Samples that Cannot Be Tested

• Compounds containing Sulphur (S), Iodine (I), and Gallium (Ga) – not suitable for vacuum.
  
• Highly magnetic samples – must be submitted as pellets.
  
• Biological samples – degas easily under vacuum and react with incident X-rays.
  

HIGH PERFORMANCE LIQUID CHROMATOGRAPHY (HPLC)

Description

High Performance Liquid Chromatography (HPLC) is an analytical technique used in the separation, identification, and quantification of analytes.
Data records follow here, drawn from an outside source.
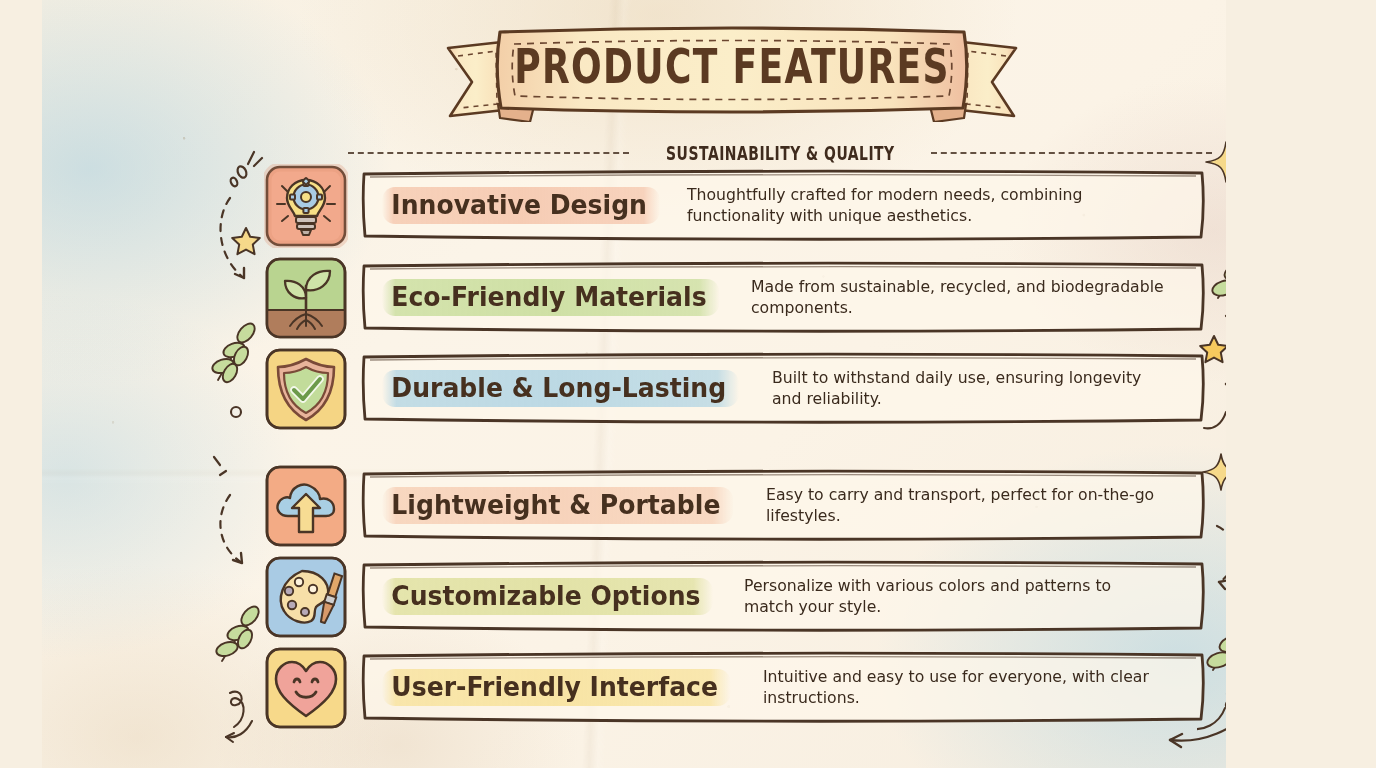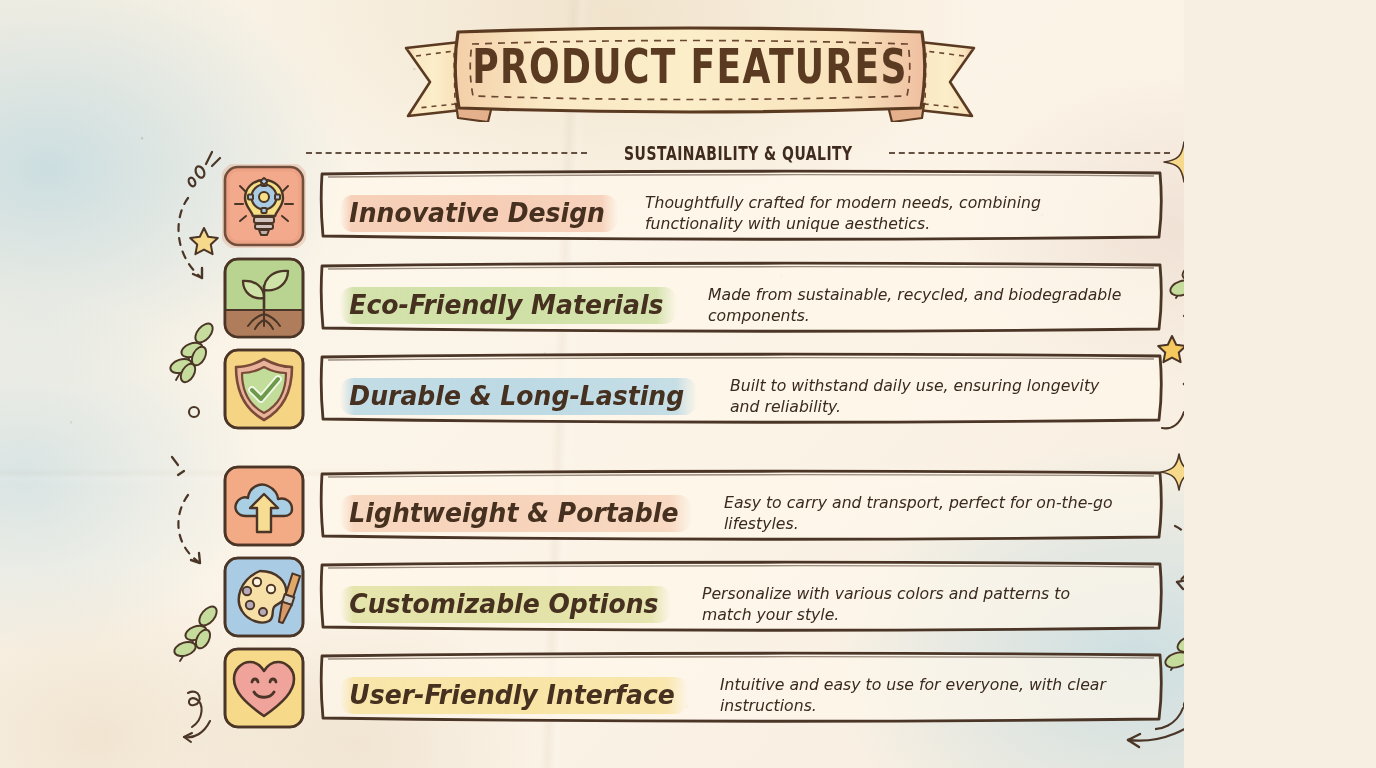--- a/index.html
+++ b/index.html
@@ -20,6 +20,7 @@
       radial-gradient(ellipse 500px 300px at 52% 2%, rgba(233,214,182,.55), rgba(233,214,182,0) 72%),
       radial-gradient(ellipse 260px 200px at 30% 97%, rgba(228,210,186,.45), rgba(228,210,186,0) 70%),
       linear-gradient(135deg,#f7f0e2 0%,#fbf4e8 35%,#fbf3e6 60%,#f6eddf 100%);
+    margin-left: 42px;
   }
   
   #speckle{

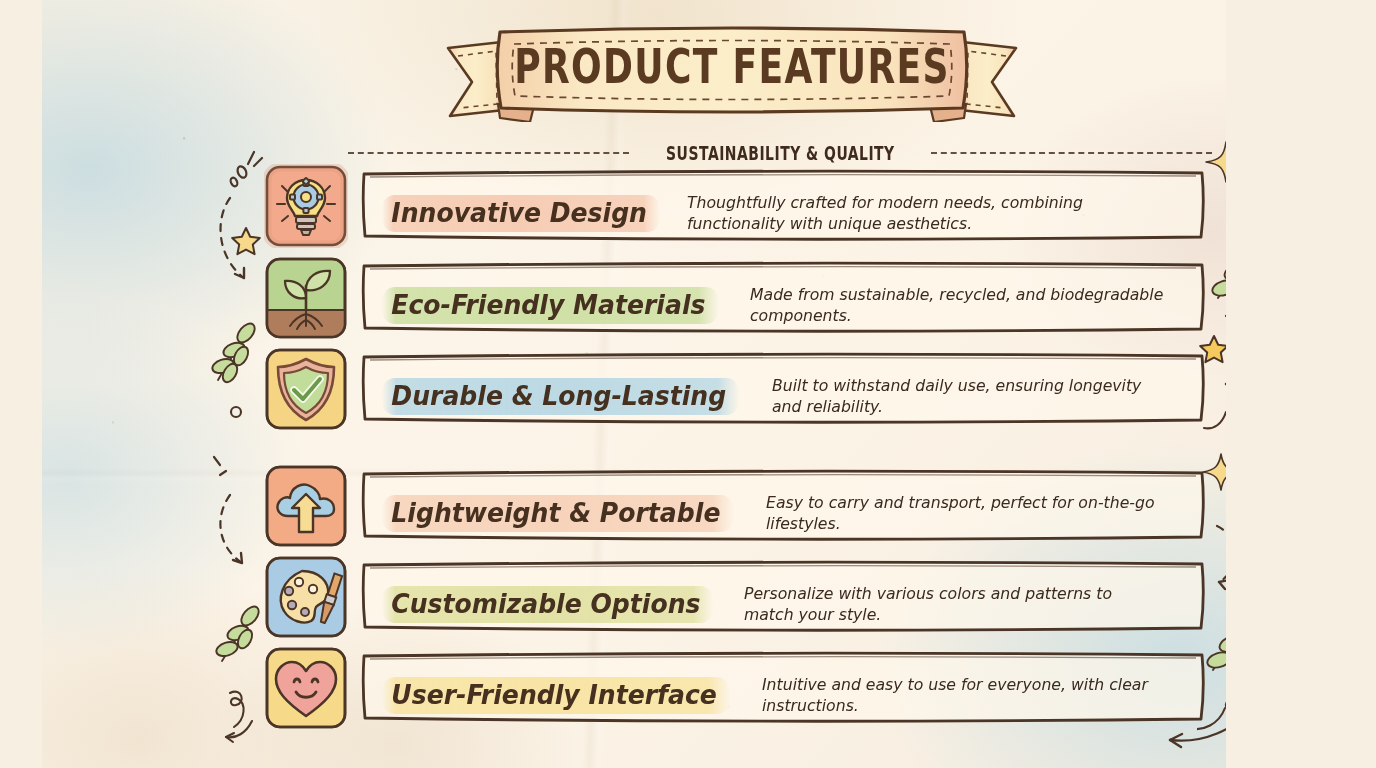--- a/index.html
+++ b/index.html
@@ -85,8 +85,8 @@
   }
   .bar-frame{position:absolute;inset:0;}
   .bar-inner{
-    position:absolute;left:0;top:8px;width:846px;height:74px;
-    display:flex;align-items:center;font-style:italic;
+    position:absolute;left:0;top:0;width:846px;height:74px;
+    display:flex;align-items:center;
   }
   .feat-title{
     flex:0 0 auto;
Among various methods, Reversed Phase (RP) is extensively employed for time-effective separation.

• Instrument Model: Waters
  
• Column: Symmetry C-18, 3.5 µm, 4.6 × 75 mm (Reverse phase column)
  
• High-pressure pump: Binary HPLC pump 1525 (Flow rate: 0.1–10 mL/min, Max pressure: 4000 psi)
  
• Sample injector: Autosampler 2707 (Operating temp: 10–40 °C)
  
• Detector: Photodiode Array Detector 2998 (Wavelength range: 200–800 nm)
  

Analysis Types

• Isocratic mode – single elution system.
  
• Gradient mode – binary elution system.
  

Quantity of Sample / Sample Dimensions

• Samples containing chromophore groups (C=O, NH₂) can be analysed.
  
• Samples must be provided in liquid form; preparation to be done by the user.
  
• Samples should be in solution or dispersed state.
  
• Minimum sample quantity: ~5 mL.
  

Samples that Cannot Be Tested

• Samples devoid of chromophore groups cannot be analysed.